Still aus © DOK Leipzig 2022 / ONE ROAD TO QUARTZSITE, Ryan Maxey

Die surrende Fliege in Quartzsite  

Die Kamera ist keine Fliege an der Wand, sondern eine Fliege in der Luft auf einem riesigen Campingplatz unter freiem Himmel. Ryan Maxeys Dokumentarfilm ONE ROAD TO QUARTZSITE, der im Wettbewerb um den Publikumspreis auf dem 65. Internationalem DOK Leipzig läuft, stellt die Lebensentwürfe einer bunten Schar konservativer US-Amerikaner*innen dar.
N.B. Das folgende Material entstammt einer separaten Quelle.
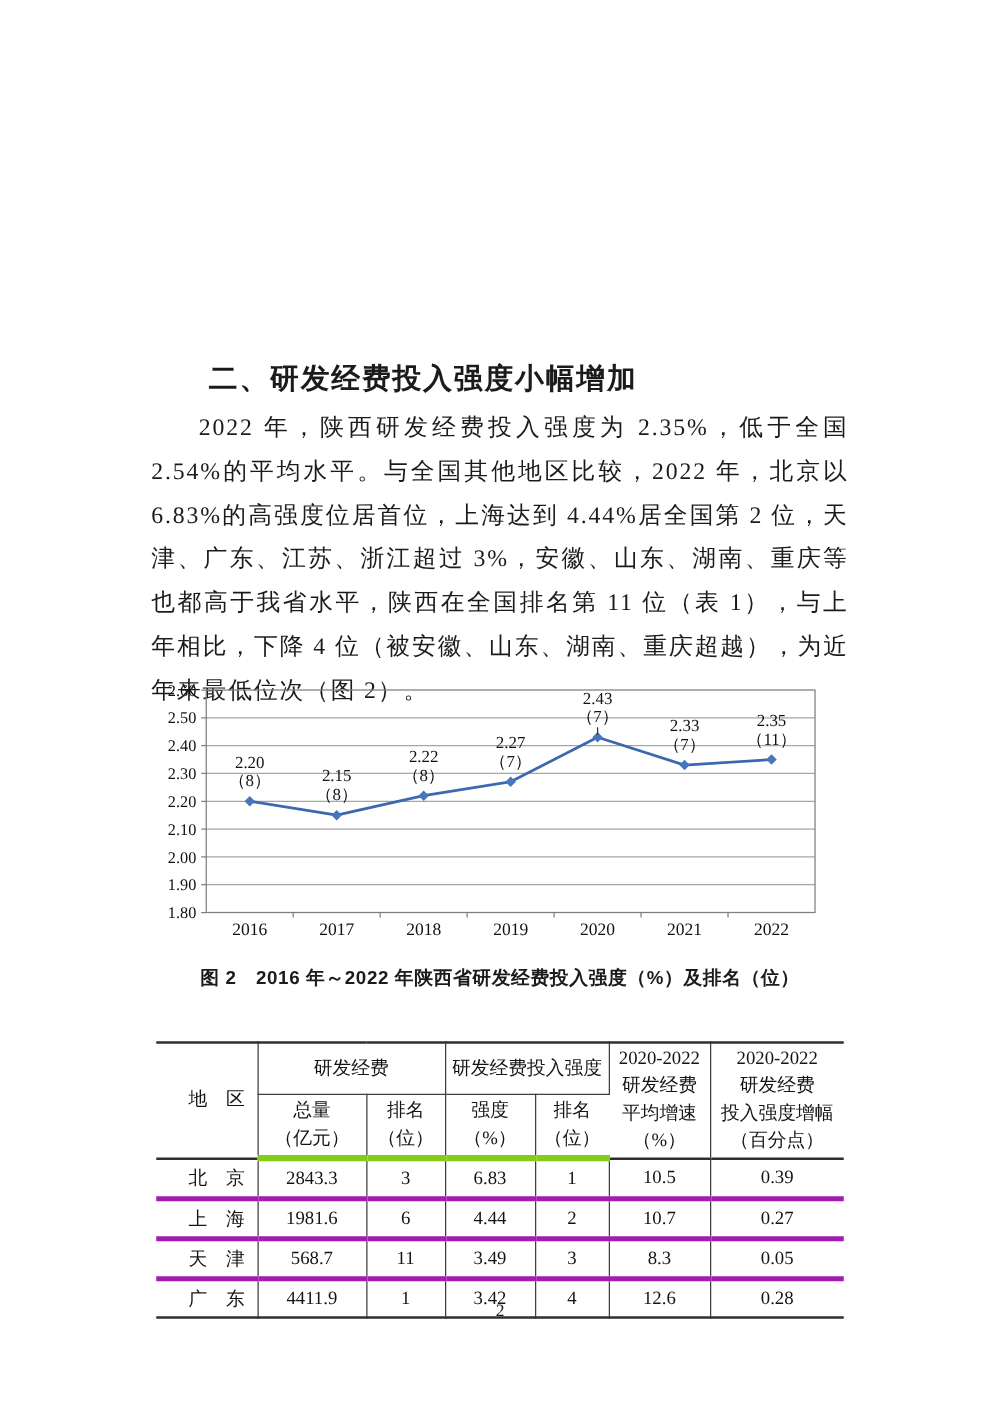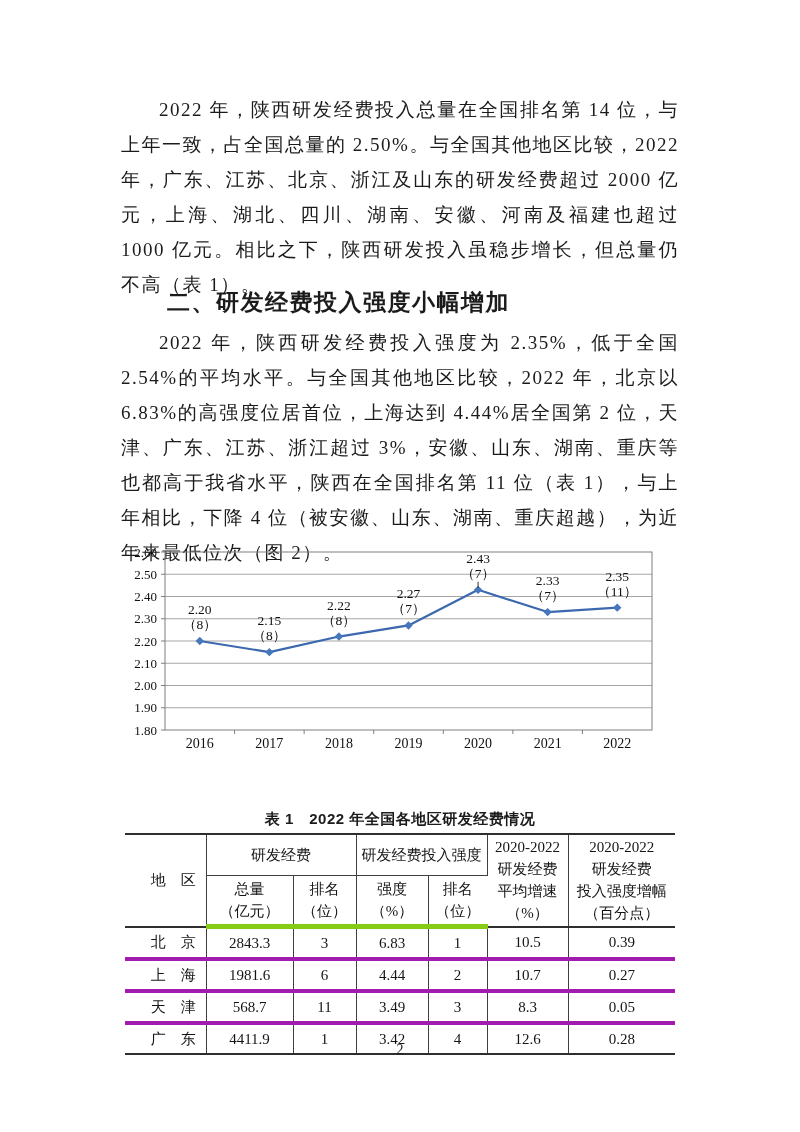--- a/index.html
+++ b/index.html
@@ -58,21 +58,20 @@
   #page-num {
     position:absolute; left:0; top:1042px; width:800px;
     text-align:center; font-size:14px;
   }
 </style>
 </head>
 <body>
 
 <div class="page">
 
-  <p class="body-text" id="para1">2022 年，陕西研发经费投入总量在全国排名第 14 位，与上年一致，占全国总量的 2.50%。与全国其他地区比较，2022 年，广东、江苏、北京、浙江及山东的研发经费超过 2000 亿元，上海、湖北、四川、湖南、安徽、河南及福建也超过 1000 亿元。相比之下，陕西研发投入虽稳步增长，但总量仍不高（表 1）。</p>
 
   <h2 class="section-heading">二、研发经费投入强度小幅增加</h2>
 
   <p class="body-text" id="para2">2022 年，陕西研发经费投入强度为 2.35%，低于全国 2.54%的平均水平。与全国其他地区比较，2022 年，北京以 6.83%的高强度位居首位，上海达到 4.44%居全国第 2 位，天津、广东、江苏、浙江超过 3%，安徽、山东、湖南、重庆等也都高于我省水平，陕西在全国排名第 11 位（表 1），与上年相比，下降 4 位（被安徽、山东、湖南、重庆超越），为近年来最低位次（图 2）。</p>
 
   <svg id="chart-svg" width="545" height="228" viewBox="0 0 545 228">
       <line x1="36" y1="192" x2="40" y2="192" stroke="#7f7f7f" stroke-width="1"></line>
       <text x="32" y="196.5" text-anchor="end" font-size="13" fill="#111111">1.80</text>
       <line x1="40" y1="169.74999999999997" x2="527" y2="169.74999999999997" stroke="#a6a6a6" stroke-width="1"></line>
       <line x1="36" y1="169.74999999999997" x2="40" y2="169.74999999999997" stroke="#7f7f7f" stroke-width="1"></line>
@@ -129,22 +128,22 @@
       <text x="353.07142857142856" y="39.82499999999998" text-anchor="middle" font-size="13.5" fill="#111111">（7）</text>
       <line x1="353.07142857142856" y1="43.82499999999998" x2="353.07142857142856" y2="49.82499999999998" stroke="#333333" stroke-width="1"></line>
       <path d="M 422.6428571428571 69.875 L 426.8428571428571 74.075 L 422.6428571428571 78.275 L 418.4428571428571 74.075 Z" fill="#4677bd"></path>
       <text x="422.6428571428571" y="47.075" text-anchor="middle" font-size="13.5" fill="#111111">2.33</text>
       <text x="422.6428571428571" y="62.075" text-anchor="middle" font-size="13.5" fill="#111111">（7）</text>
       <path d="M 492.2142857142857 65.425 L 496.4142857142857 69.625 L 492.2142857142857 73.825 L 488.01428571428573 69.625 Z" fill="#4677bd"></path>
       <text x="492.2142857142857" y="42.625" text-anchor="middle" font-size="13.5" fill="#111111">2.35</text>
       <text x="492.2142857142857" y="57.625" text-anchor="middle" font-size="13.5" fill="#111111">（11）</text>
     </svg>
 
-
-  <div class="caption" id="tbl-caption">表 1　2022 年全国各地区研发经费情况</div>
+  <div class="caption" id="fig-caption">图 2　2016 年～2022 年陕西省研发经费投入强度（%）及排名（位）</div>
+
 
   <table id="data-table">
     <colgroup>
       <col style="width:81px">
         <col style="width:87px">
         <col style="width:63px">
       <col style="width:72px">
         <col style="width:59px">
         <col style="width:81px">
       <col style="width:107px">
Sie alle hausen in der Arbeiterstadt Quartzsite. Eine Stadt, die im US-amerikanischen Bundestaat Arizona mitten in der Wüste an einer Autobahnausfahrt nahe der mexikanischen Grenze liegt.

Jedes Jahr überwintern bis zu eine Million US-Einwohner*innen aus den nördlichen Bundesstaaten in Quartzsite. Für 180 Dollar kann sich jede*r unkompliziert ein Plätzchen mieten.

In seinem ersten langen Dokumentarfilm widmet sich Maxey Themen wie Einsamkeit und Sucht. Vor allem aber stellt er moralische Fragen. Als Regisseur und Reisender verbrachte er die letzten zehn Jahre die meiste Zeit in einem blauen Schulbus aus den 90er Jahren. Irgendwann landete er dann in Quartzsite.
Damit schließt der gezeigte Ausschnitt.